Pull out every line with the word "descending" from the entries below.
[[ EXCERPTED DATA, beginning ]]
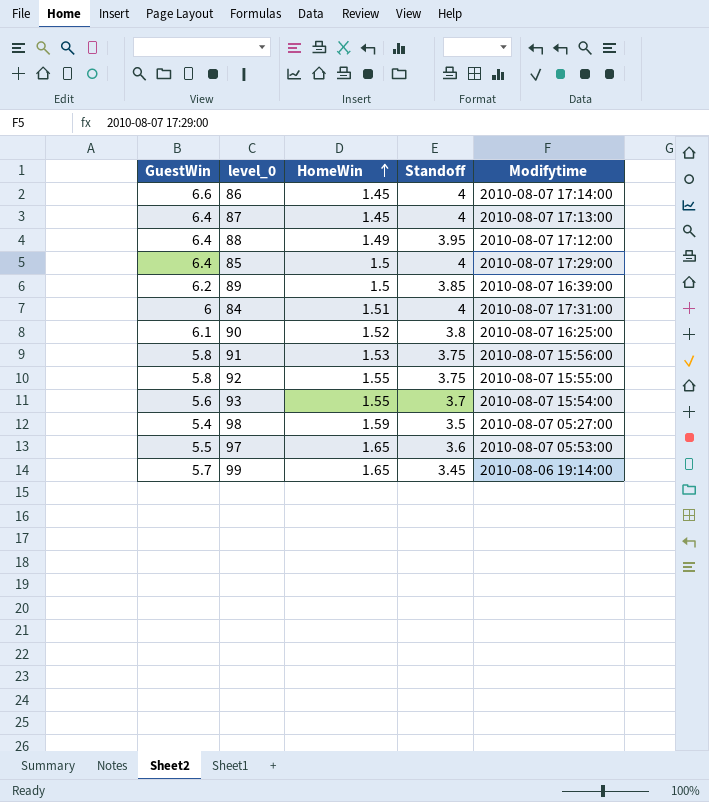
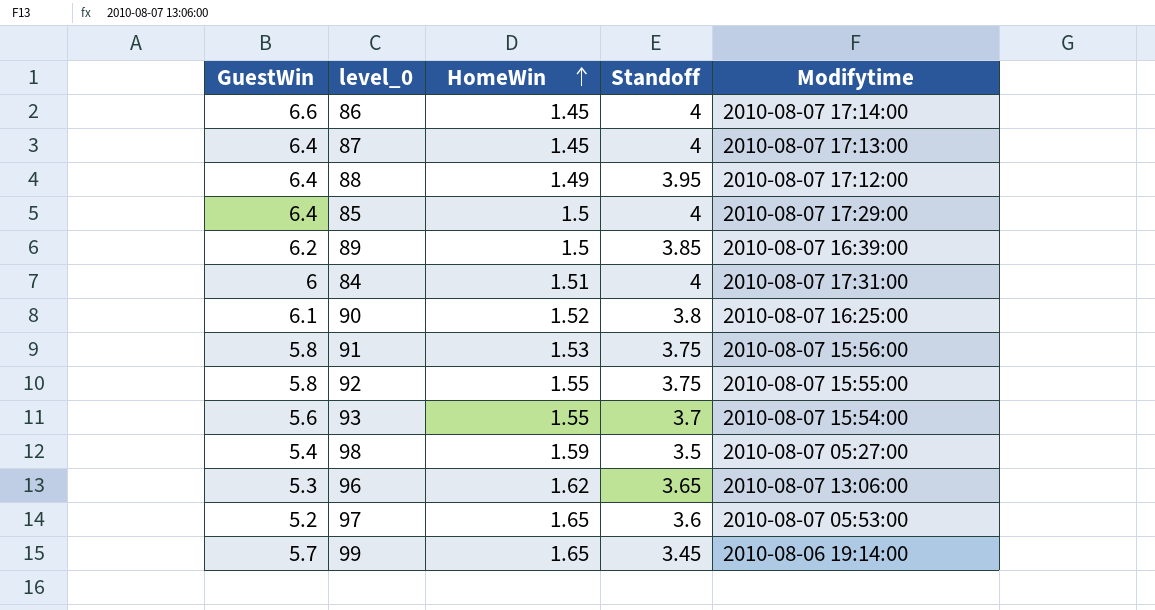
row 96: none -> 5.3 | 1.62 | 3.65 | 2010-08-07 13:06:00
97 | GuestWin: 5.5 -> 5.2

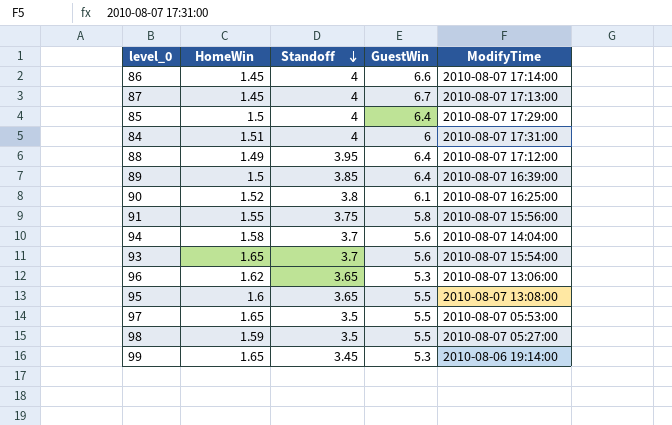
row order: HomeWin ascending -> Standoff descending
column GuestWin | position: 1 -> 4
column name: Modifytime -> ModifyTime
row 92: 5.8 | 1.55 | 3.75 | 2010-08-07 15:55:00 -> none
87 | GuestWin: 6.4 -> 6.7
89 | GuestWin: 6.2 -> 6.4
91 | HomeWin: 1.53 -> 1.55
row 94: none -> 1.58 | 3.7 | 5.6 | 2010-08-07 14:04:00
93 | HomeWin: 1.55 -> 1.65
row 95: none -> 1.6 | 3.65 | 5.5 | 2010-08-07 13:08:00
97 | Standoff: 3.6 -> 3.5
97 | GuestWin: 5.2 -> 5.5
98 | GuestWin: 5.4 -> 5.5
99 | GuestWin: 5.7 -> 5.3

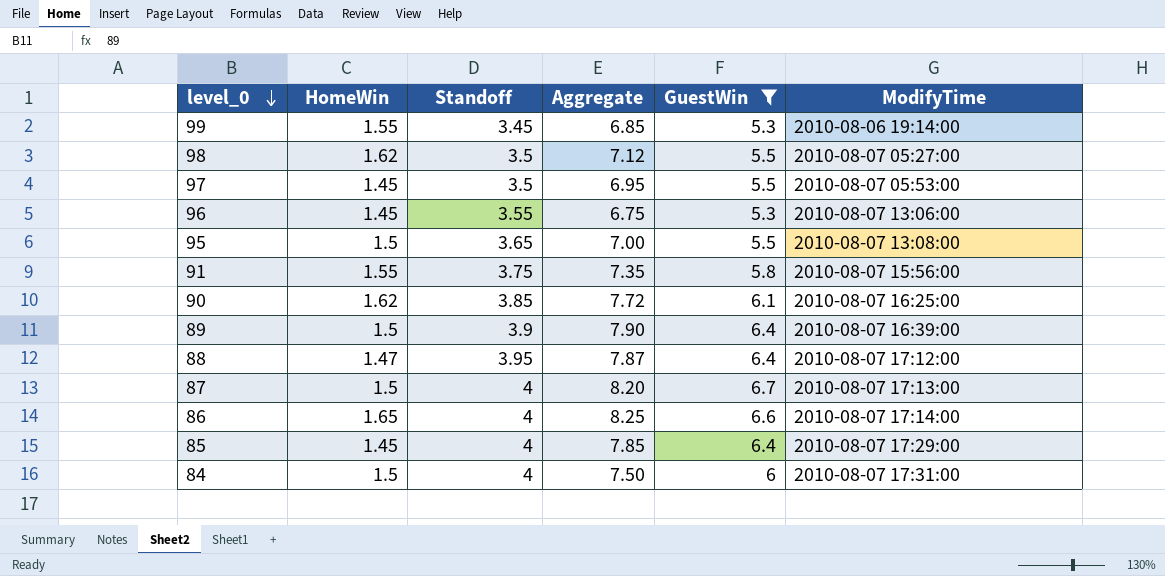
filter: none -> GuestWin != 5.6
row order: Standoff descending -> level_0 descending
column Aggregate | formula: none -> [HomeWin] + [GuestWin]
99 | HomeWin: 1.65 -> 1.55
98 | HomeWin: 1.59 -> 1.62
97 | HomeWin: 1.65 -> 1.45
96 | HomeWin: 1.62 -> 1.45
96 | Standoff: 3.65 -> 3.55
95 | HomeWin: 1.6 -> 1.5
90 | HomeWin: 1.52 -> 1.62
90 | Standoff: 3.8 -> 3.85
89 | Standoff: 3.85 -> 3.9
88 | HomeWin: 1.49 -> 1.47
87 | HomeWin: 1.45 -> 1.5
86 | HomeWin: 1.45 -> 1.65
85 | HomeWin: 1.5 -> 1.45
84 | HomeWin: 1.51 -> 1.5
[[ EXCERPTED DATA, end ]]
*RESULT FOR THIS TASK:*
row order: HomeWin ascending -> Standoff descending
row order: Standoff descending -> level_0 descending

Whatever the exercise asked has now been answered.